NEW YORK—Young children who suffer recurrent febrile seizures appear to be at increased risk of epilepsy and psychiatric disorders, according to a Danish population-based study.

"We undertook this study because febrile seizures is the most common neurological disorder in young children, yet we know very little about associated long-term consequences," Dr. Julie Werenberg Dreier of Aarhus University told Reuters Health by email.

"Until now, febrile seizures have generally been considered to be associated with a favorable prognosis, with little or no long-lasting implications for child development. However, the findings presented in this study cast doubt on whether this is in fact the case," she said.

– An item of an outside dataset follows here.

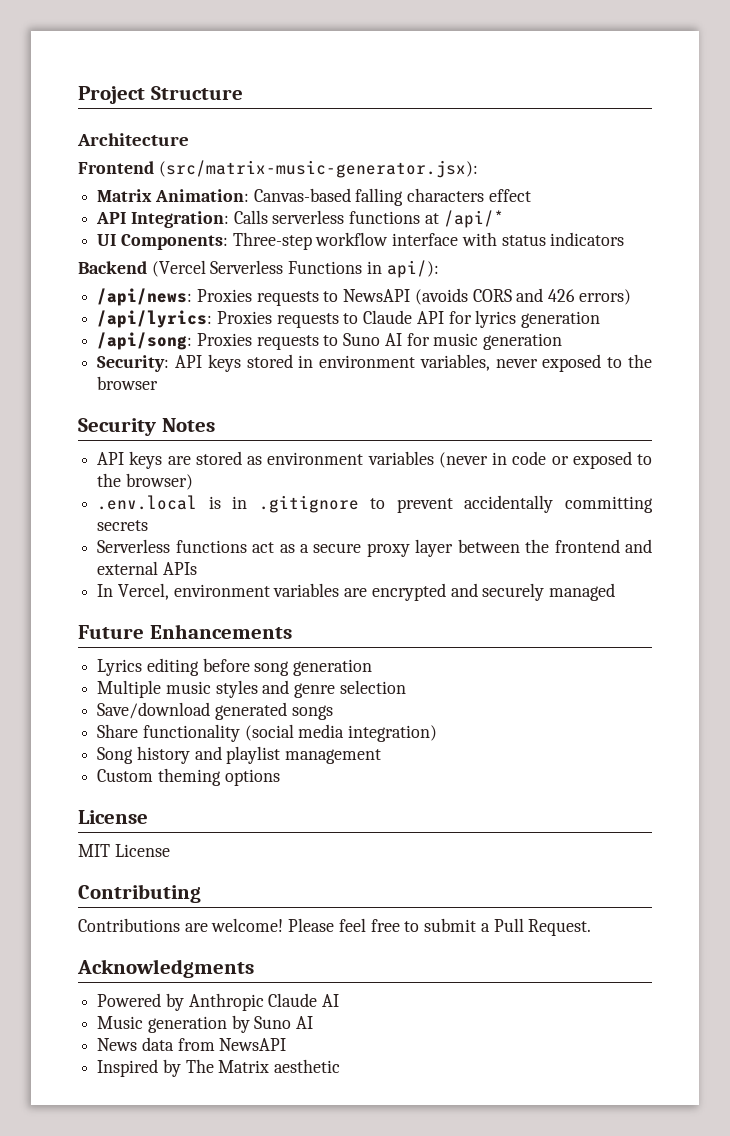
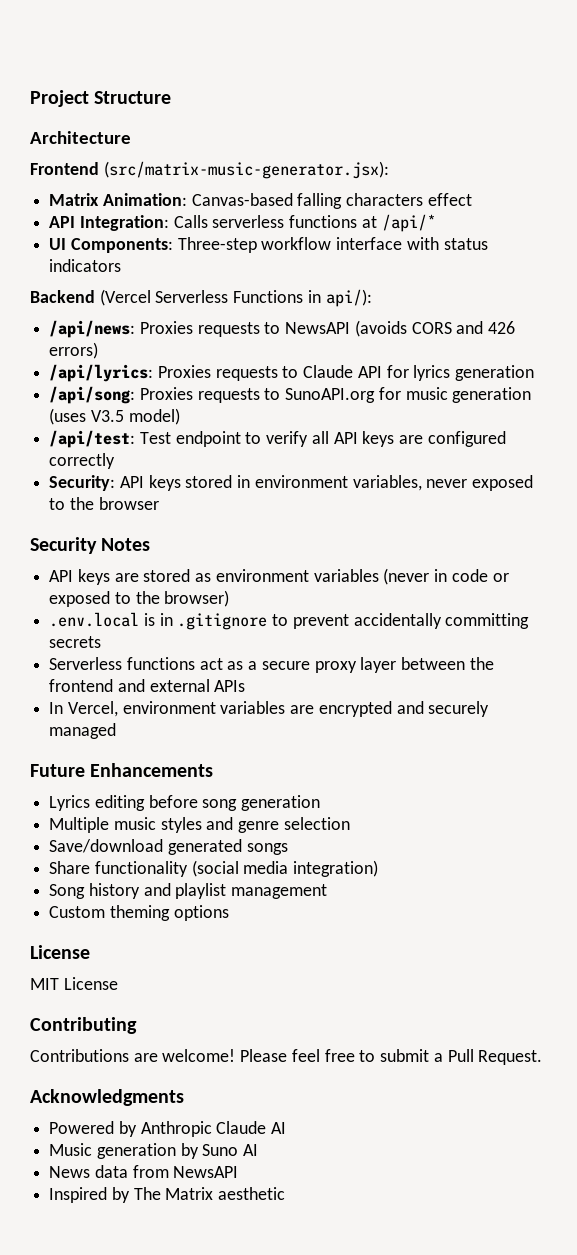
- /api/song: Proxies requests to Suno AI for music generation
+ /api/song: Proxies requests to SunoAPI.org for music generation (uses V3.5 model)
+ /api/test: Test endpoint to verify all API keys are configured correctly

"We recommend that parents and health care providers pay attention to early signs and symptoms of epilepsy and psychiatric disorders - especially in children with recurrent febrile seizures - in order to ensure early detection and appropriate treatment," Dr. Dreier added.

Using Danish registry data, the researchers evaluated the long-term risk of epilepsy and any diagnosed psychiatric disorder in children with recurrent febrile seizures.

Among more than 2.1 million children aged three months to five years, 3.6% had a first febrile seizure between 1977 and 2016. Febrile seizures were significantly more common in boys than girls (3.9% vs. 3.3%).

Children with a first febrile seizure had a 22.7% risk of having another, the team reports in JAMA Pediatrics, online October 7.

The risk of epilepsy increased progressively with the number of hospital admissions with febrile seizures. The 30-year cumulative risk of epilepsy was 2.2% at birth compared with 15.8% those who had had three febrile seizures.

The same was true for psychiatric disorders, with 30-year cumulative risk 17.2% at birth and 29.1% after the third febrile seizure. The researchers say these are likely conservative estimates of the overall burden of psychiatric disorders following febrile seizures because they only include people with psychiatric disorders needing treatment in secondary care. The risk of psychiatric disorders was significantly elevated even after adjusting for epilepsy.

Dr. Dreier said they did not look into which psychiatric disorders were most common. However, in a prior study the association was most pronounced for schizophrenia and related disorders.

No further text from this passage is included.